What the task requires: Give every line from the entries that contains "Summer".
■ ■ ■
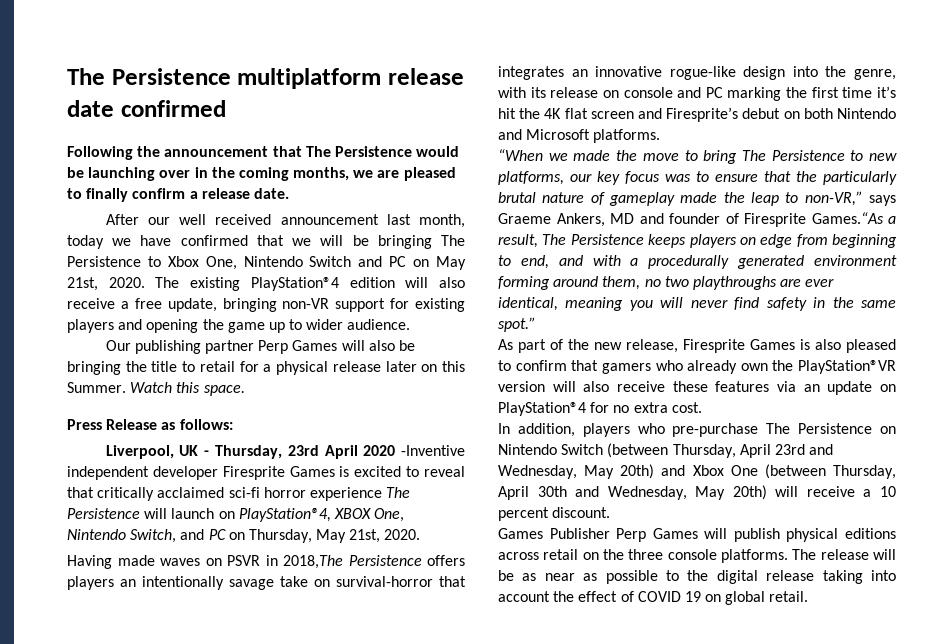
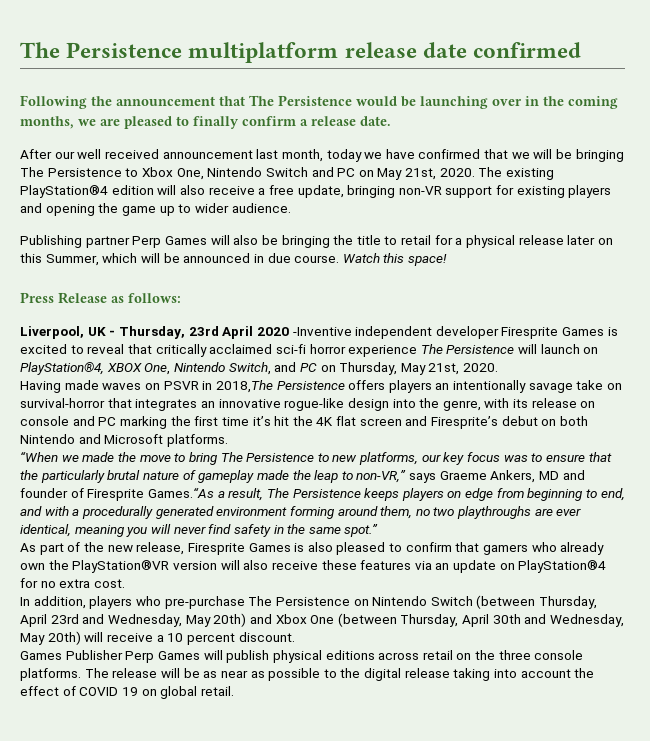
- Our publishing partner Perp Games will also be bringing the title to retail for a physical release later on this Summer.
+ Publishing partner Perp Games will also be bringing the title to retail for a physical release later on this Summer, which will be announced in due course.
- Watch this space.
+ Watch this space!

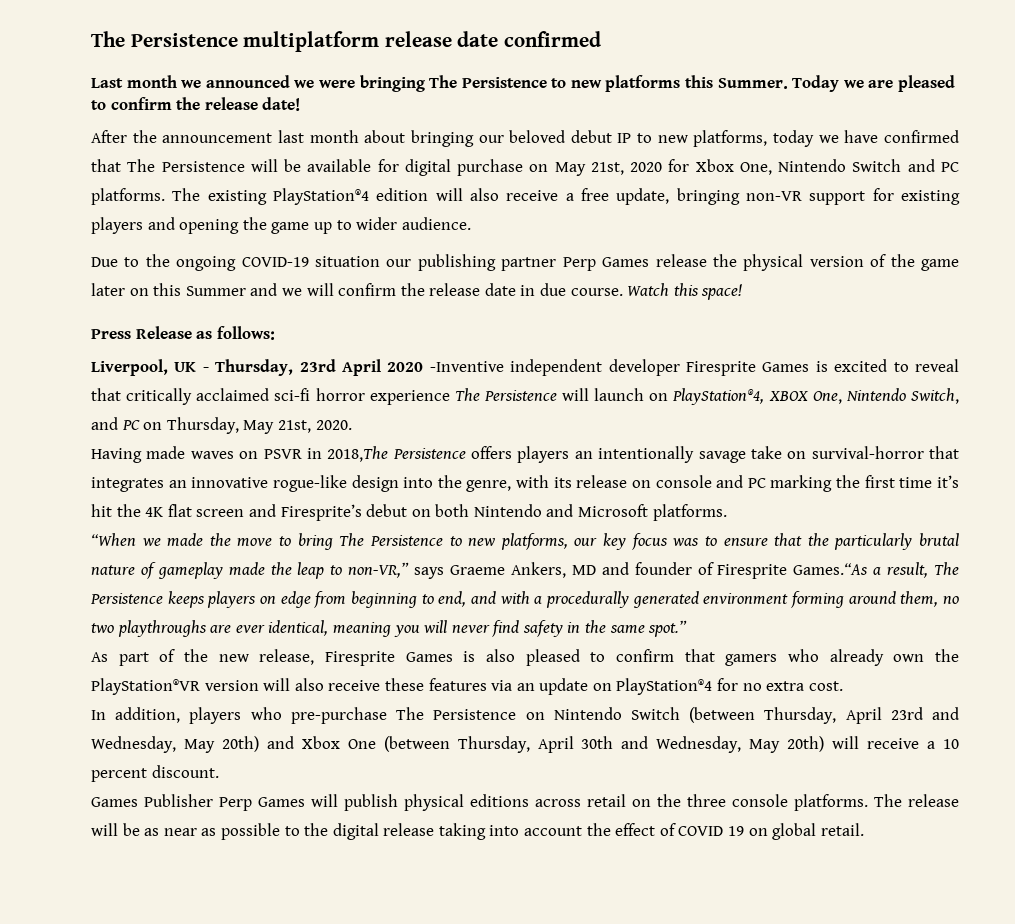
- Following the announcement that The Persistence would be launching over in the coming months, we are pleased to finally confirm a release date.
- After our well received announcement last month, today we have confirmed that we will be bringing The Persistence to Xbox One, Nintendo Switch and PC on May 21st, 2020.
+ Last month we announced we were bringing The Persistence to new platforms this Summer. Today we are pleased to confirm the release date!
+ After the announcement last month about bringing our beloved debut IP to new platforms, today we have confirmed that The Persistence will be available for digital purchase on May 21st, 2020 for Xbox One, Nintendo Switch and PC platforms.
- Publishing partner Perp Games will also be bringing the title to retail for a physical release later on this Summer, which will be announced in due course.
+ Due to the ongoing COVID-19 situation our publishing partner Perp Games release the physical version of the game later on this Summer and we will confirm the release date in due course.

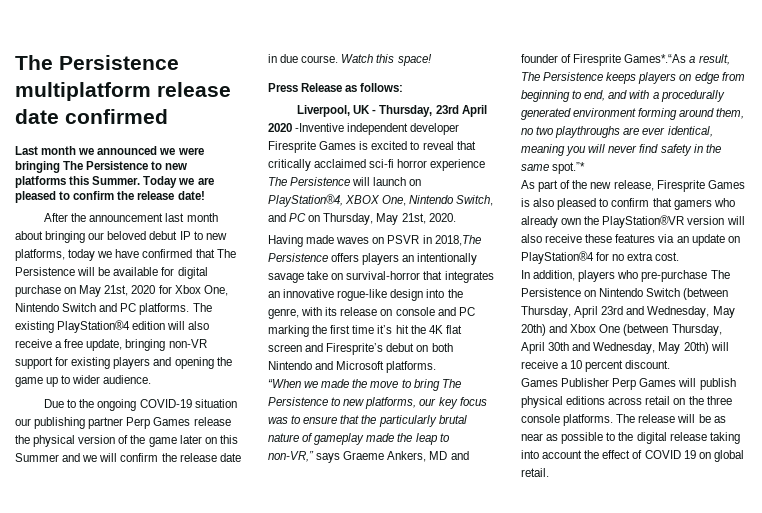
- “When we made the move to bring The Persistence to new platforms, our key focus was to ensure that the particularly brutal nature of gameplay made the leap to non-VR,” says Graeme Ankers, MD and founder of Firesprite Games.“As a result, The Persistence keeps players on edge from beginning to end, and with a procedurally generated environment forming around them, no two playthroughs are ever identical, meaning you will never find safety in the same spot.”
+ “When we made the move to bring The Persistence to new platforms, our key focus was to ensure that the particularly brutal nature of gameplay made the leap to non-VR,” says Graeme Ankers, MD and founder of Firesprite Games*.“As a result, The Persistence keeps players on edge from beginning to end, and with a procedurally generated environment forming around them, no two playthroughs are ever identical, meaning you will never find safety in the same spot.”*

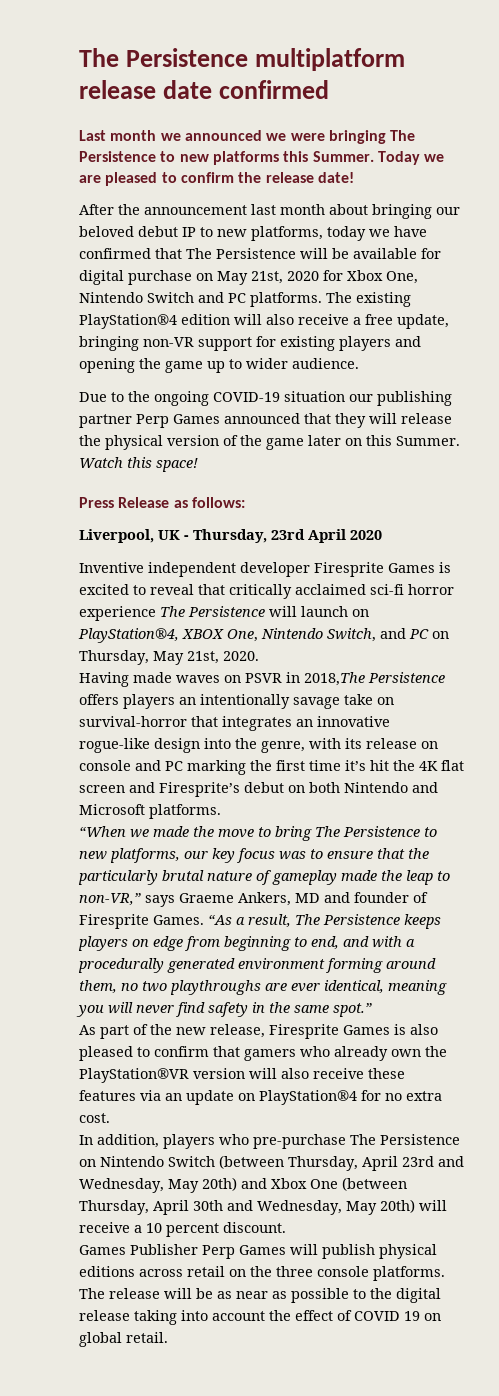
- Due to the ongoing COVID-19 situation our publishing partner Perp Games release the physical version of the game later on this Summer and we will confirm the release date in due course.
+ Due to the ongoing COVID-19 situation our publishing partner Perp Games announced that they will release the physical version of the game later on this Summer.
- Liverpool, UK - Thursday, 23rd April 2020 -Inventive independent developer Firesprite Games is excited to reveal that critically acclaimed sci-fi horror experience The Persistence will launch on PlayStation®4, XBOX One, Nintendo Switch, and PC on Thursday, May 21st, 2020.
+ Liverpool, UK - Thursday, 23rd April 2020
+ Inventive independent developer Firesprite Games is excited to reveal that critically acclaimed sci-fi horror experience The Persistence will launch on PlayStation®4, XBOX One, Nintendo Switch, and PC on Thursday, May 21st, 2020.
- “When we made the move to bring The Persistence to new platforms, our key focus was to ensure that the particularly brutal nature of gameplay made the leap to non-VR,” says Graeme Ankers, MD and founder of Firesprite Games*.“As a result, The Persistence keeps players on edge from beginning to end, and with a procedurally generated environment forming around them, no two playthroughs are ever identical, meaning you will never find safety in the same spot.”*
+ “When we made the move to bring The Persistence to new platforms, our key focus was to ensure that the particularly brutal nature of gameplay made the leap to non-VR,” says Graeme Ankers, MD and founder of Firesprite Games. “As a result, The Persistence keeps players on edge from beginning to end, and with a procedurally generated environment forming around them, no two playthroughs are ever identical, meaning you will never find safety in the same spot.”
■ ■ ■
Output:
- Our publishing partner Perp Games will also be bringing the title to retail for a physical release later on this Summer.
+ Publishing partner Perp Games will also be bringing the title to retail for a physical release later on this Summer, which will be announced in due course.
+ Last month we announced we were bringing The Persistence to new platforms this Summer. Today we are pleased to confirm the release date!
- Publishing partner Perp Games will also be bringing the title to retail for a physical release later on this Summer, which will be announced in due course.
+ Due to the ongoing COVID-19 situation our publishing partner Perp Games release the physical version of the game later on this Summer and we will confirm the release date in due course.
- Due to the ongoing COVID-19 situation our publishing partner Perp Games release the physical version of the game later on this Summer and we will confirm the release date in due course.
+ Due to the ongoing COVID-19 situation our publishing partner Perp Games announced that they will release the physical version of the game later on this Summer.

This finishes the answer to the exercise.